SCIENCE AT THE EDGE SEMINAR SERIES

Joint Seminar MATH/QB/GEDD

Monday, 21 November 2011 at 10:30am

Room 1400 Biomedical and Physical Sciences Bldg.

Refreshments at 10:15

Speaker:  Bob Eisenberg, Department of Molecular Biophysics & Physiology, Rush University

Title:  Ionic Interactions in Biological Systems: a Variational Treatment

Abstract:

Biology depends on interactions of ions. te the heart. Nucleic acids, enzymes, transporters, and channels are all charged macromolecules in a plasma of interacting Na+, K+, Ca2+ and Cl ions, along with hundreds of types of organic ions, acids and bases, most with specific functions. Bio-macromolecules concentrate small ions to number densities >10 M because their active sites have large densities of permanent charge. Solid Na+Cl is ~37 M.

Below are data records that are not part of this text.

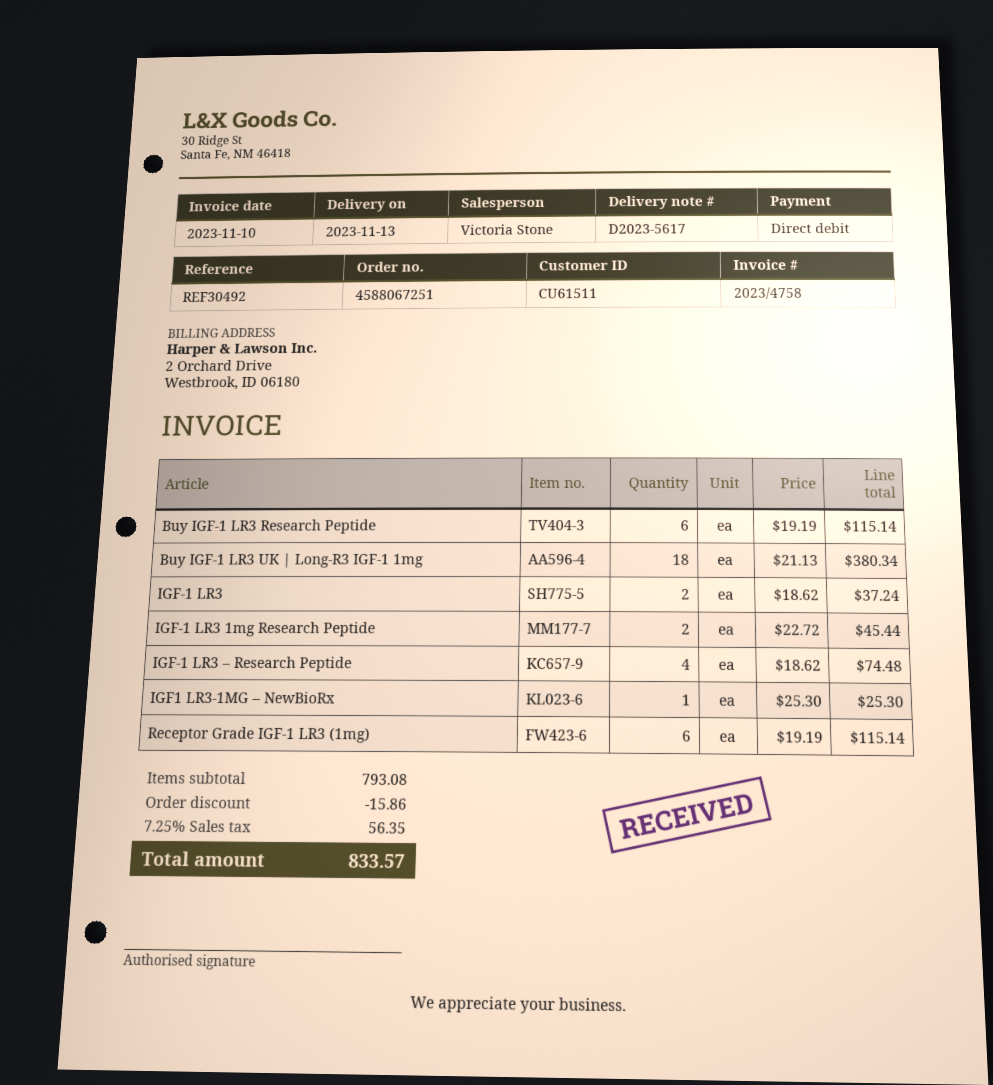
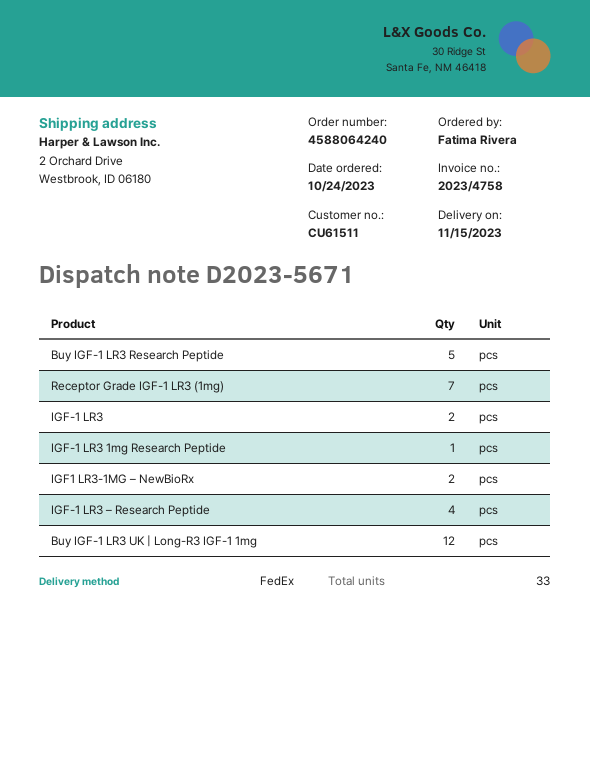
order number: 4588067251 -> 4588064240
delivery note number: D2023-5617 -> D2023-5671
delivery date: 2023-11-13 -> 2023-11-15
Buy IGF-1 LR3 Research Peptide: 6 -> 5
Buy IGF-1 LR3 UK | Long-R3 IGF-1 1mg: 18 -> 12
IGF-1 LR3 1mg Research Peptide: 2 -> 1
IGF1 LR3-1MG – NewBioRx: 1 -> 2
Receptor Grade IGF-1 LR3 (1mg): 6 -> 7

Biomolecules are special structures. They are cathedrals of atoms made visible by the remarkable advances of structural biology. Biomolecules are controlled by ionic interactions and so it is natural that biologists should attribute those interactions to biology's special structures. But ions interact strongly wherever they are found, even without biology's special structures. An ion attracts opposite charges and creates an atmosphere of interaction in any solution. All molecules participate in an ionic atmosphere because (nearly) all molecules have charge. 'Everything' interacts with everything else.

Classical biochemical and biophysical theories rarely include ion-ion interactions. Enzymes and transporters are analyzed classically with the theory of ideal uncharged gases, without physical interactions between 'ions'. More modern electrostatic theories like Poisson Boltzmann and PNP deal with electrostatic interactions of point ions without steric repulsion. But ions are very crowded in and near nucleic acids  and proteins. Steric repulsion often controls natural function.

Ion-ion interactions of finite size ions have been ignored (in my view) because no one knew how to deal with them. Variational methods that allow interactions to be analyzed in conservative systems have not been available for dissipative systems. These mathematical problems are now resolved. A general Energetic Variational Approach to dissipative systems has been developed by Chun Liu, more than anyone else. Existence and uniqueness are proven and incompressible Navier Stokes equations have been derived. If a component is added to variational models, the resulting Euler Lagrange equations automatically describe new interactions with minimal new parameters. Thus, variational methods are quite specific when confronting new finite size ions in solution, or additional forms of transport, like convection, along with the usual diffusion and electrical migration.

A variational model of finite ions in solution is available. More atomic and chemical detail can be added as needed. The resulting Euler-Lagrange equations have been integrated in and near ion channels. The variational electrolyte model is a superset of models already used to analyze and predict selectivity of ryanodine receptors, and binding selectivity of Ca and Na+ channels in many conditions. Numerical inefficiencies are being removed but a great deal remains to be done and many new applications explored. We need all the help we can get!